Problem to solve.
In the listing, find every line that has the string "light" and copy it.

Records for the exercise.
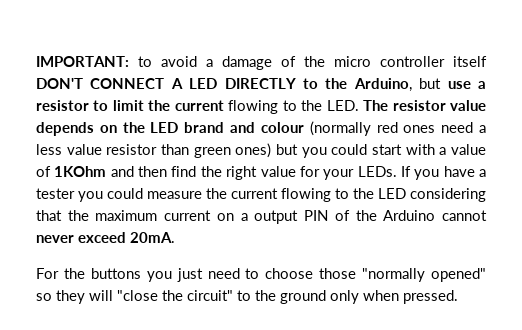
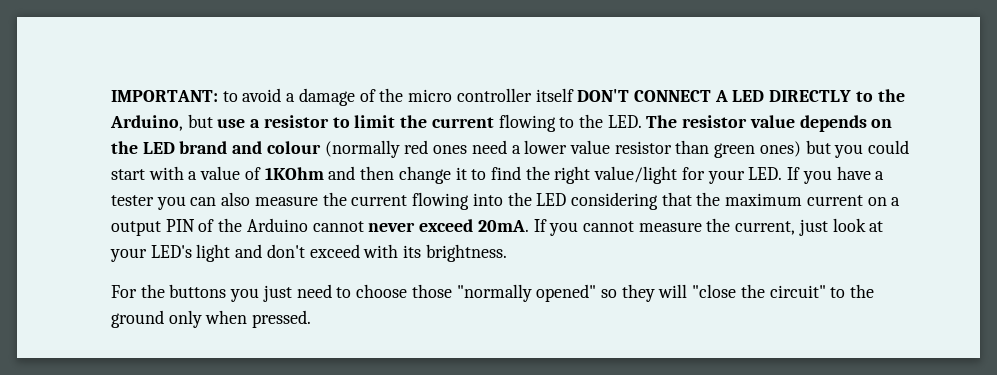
[36,144,62,155] less -> [524,140,568,154] lower
(168, 171) none -> [398,166,487,184] change it to
[260,166,296,177] value -> [594,166,678,184] value/light
[357,166,397,177] LEDs. -> [748,167,783,180] LED.
[107,188,143,199] could -> [190,192,251,206] can also
[335,188,349,199] to -> [472,193,503,206] into
(175, 237) none -> [533,218,884,236] [110,244,507,262] If you cannot measure the current, just look at your LED's light and don't exceed with its brightness.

Your solution.
[260,166,296,177] value -> [594,166,678,184] value/light
(175, 237) none -> [533,218,884,236] [110,244,507,262] If you cannot measure the current, just look at your LED's light and don't exceed with its brightness.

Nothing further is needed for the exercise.